Clasificación de muestras de agua para determinar su potabilidad mediante el uso de algoritmos de aprendizaje automático

González Andújar, Daniel

Author

González Andújar, Daniel

URI

http://hdl.handle.net/10334/9193

Date

2023

Subject

Aprendizaje automático, Aprendizaje supervisado, Clasificación binaria, Agua potable, Salud pública

Publisher

Universidad Internacional de Andalucía

Abstract

Trabajo Fin de Máster en Big Data (2022-23). Tutores: Dr. D. Diego Marín Santos ; Dr. D. Manuel Emilio Gegúndez Arias.

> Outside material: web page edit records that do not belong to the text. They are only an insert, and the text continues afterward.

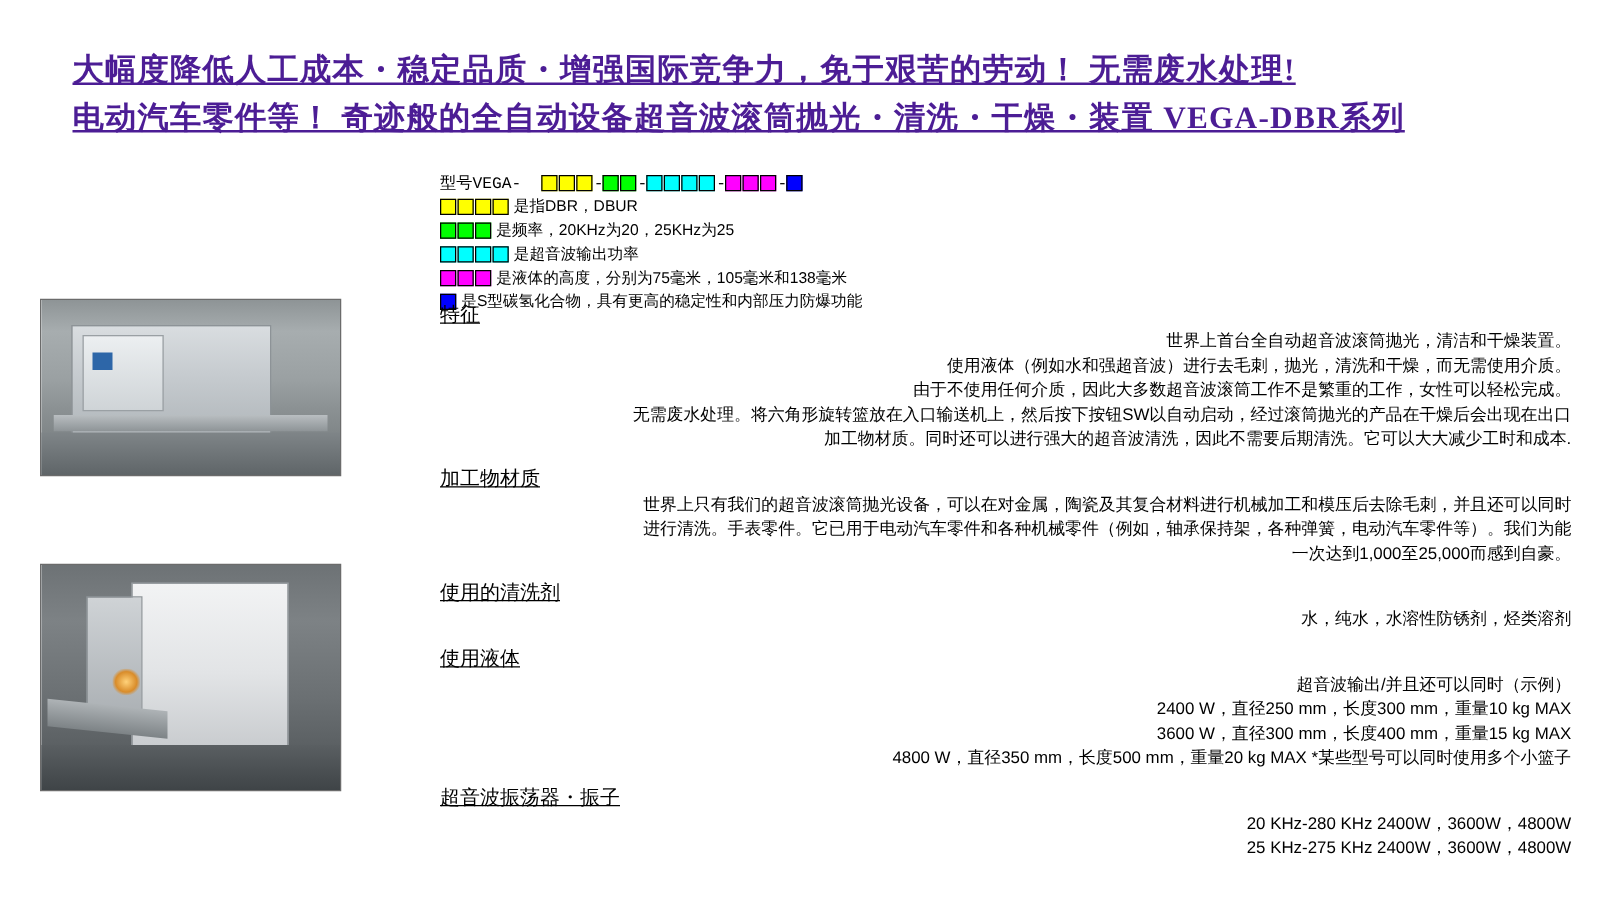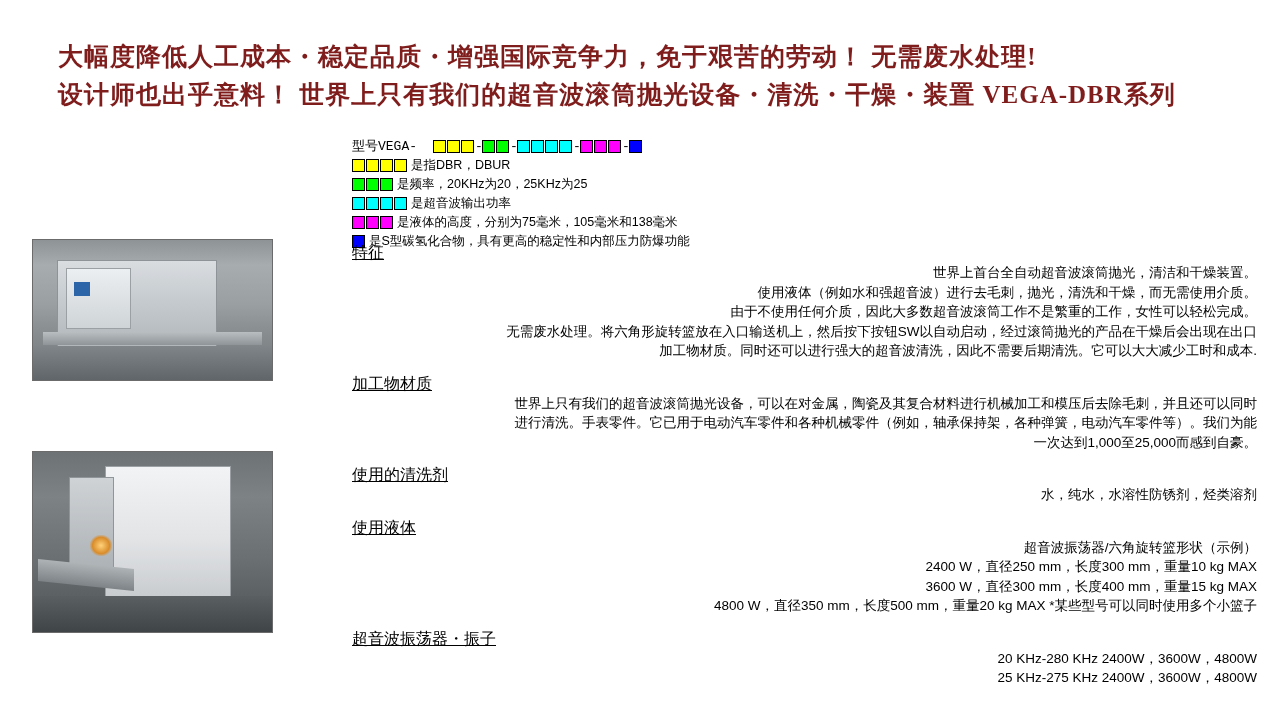"大幅度降低人工成本・稳定品质・增强国际竞争力，免于艰苦的劳动！ 无需废水处理!" .headline .line { color: #7f1d1d -> #4c1d95; text-decoration: none -> underline }
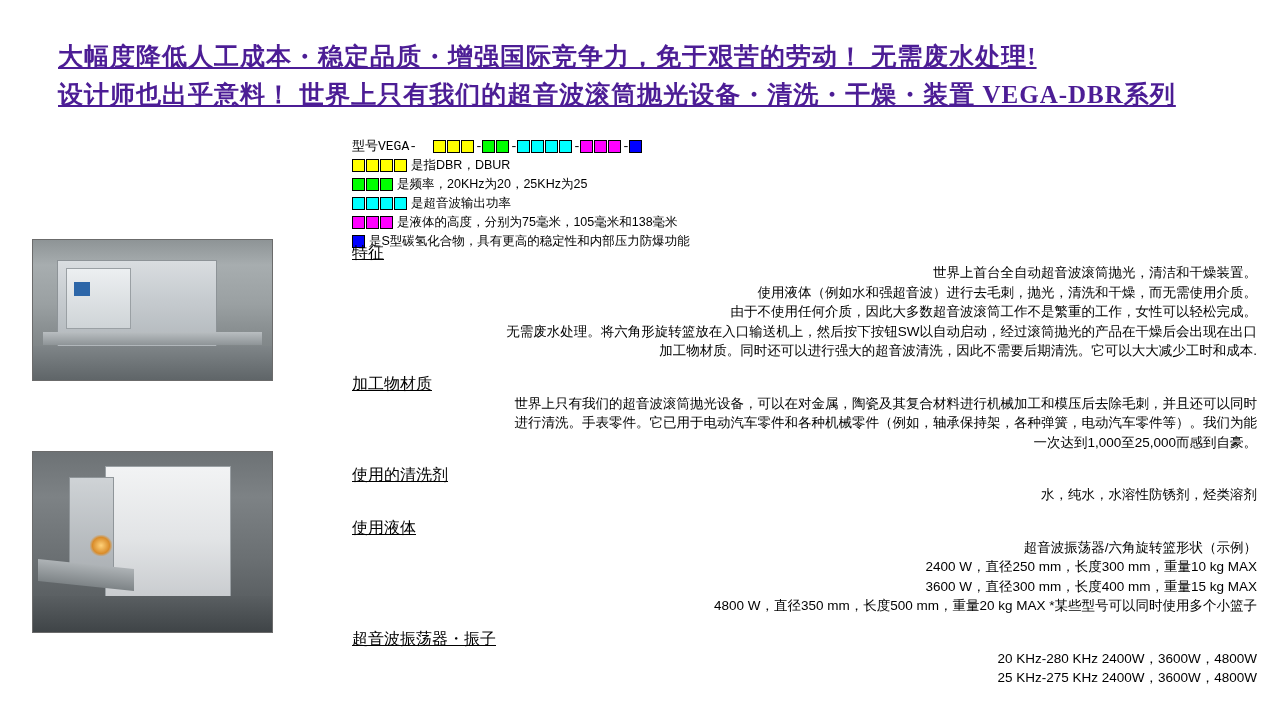"设计师也出乎意料！ 世界上只有我们的超音波滚筒抛光设备・清洗・干燥・装置" div.line { text: 设计师也出乎意料！ 世界上只有我们的超音波滚筒抛光设备 -> 电动汽车零件等！ 奇迹般的全自动设备超音波滚筒抛光 }
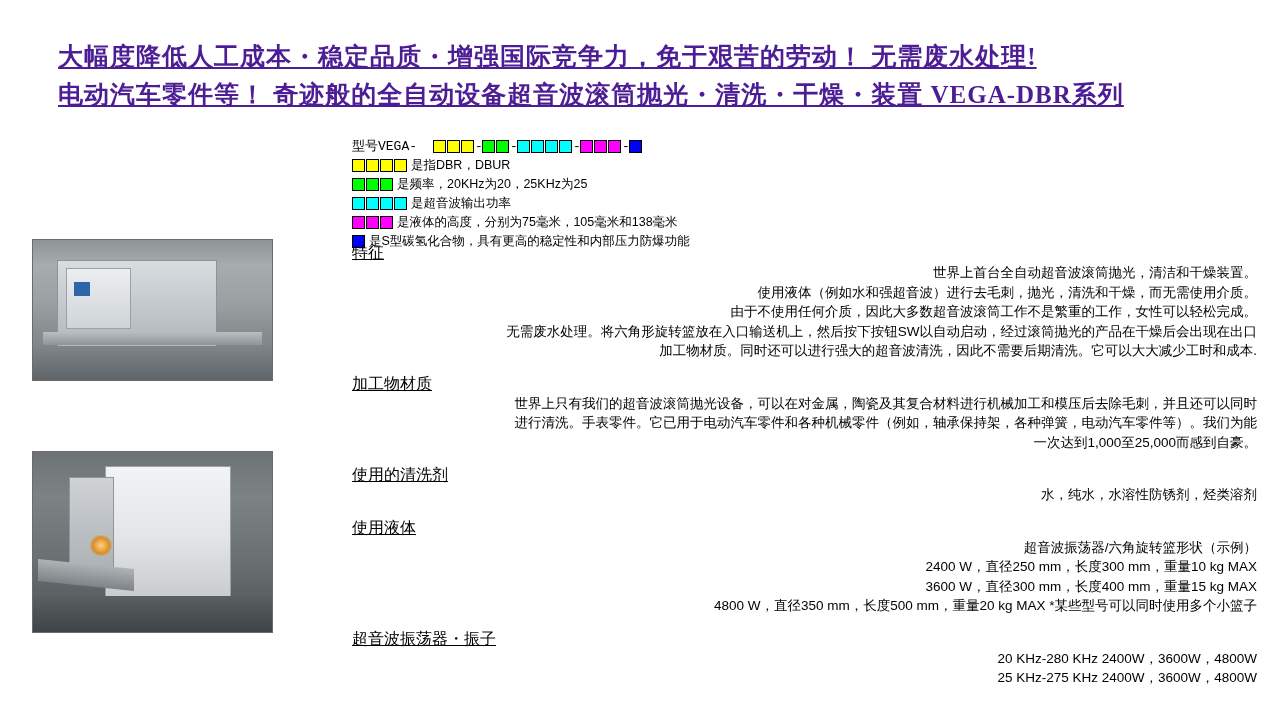"超音波振荡器/六角旋转篮形状（示例）" div.para { text: 振荡器/六角旋转篮形状 -> 输出/并且还可以同时 }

The main porpuse of this work is to analyze the results obtained in the classification of different water samples through the use of algorithms and machine learning methods. Access to safe drinking water services is still a problem for approximately 2,000 million people around the world, which makes it even more necessary to study and predict the potability of water samples, this analysis is a tool for the prevention of disease and even death. A dataset with water samples has been extracted from the Kaggle website, specifically, the database is made up of a total of 3,276 instances of water samples, where 59.67% correspond to non-potable water samples. Different supervised learning methods such as K-NN, Random Forest or SVM have been used to classify the water samples, and they have been evaluated with different methodologies. The results obtained with the different classifiers, depending on the methodology, vary significantly. The algorithm which we have obtained the best results has been SVM, which is capable of working with an AUC of 0.75, Hit Rate of 0.72, Sensitivity of 0.71 and Specificity of 0.73. Although these results are susceptible of improvement, they indicate that the application of algorithms based on machine learning can constitute an important tool to predict non-potable water samples.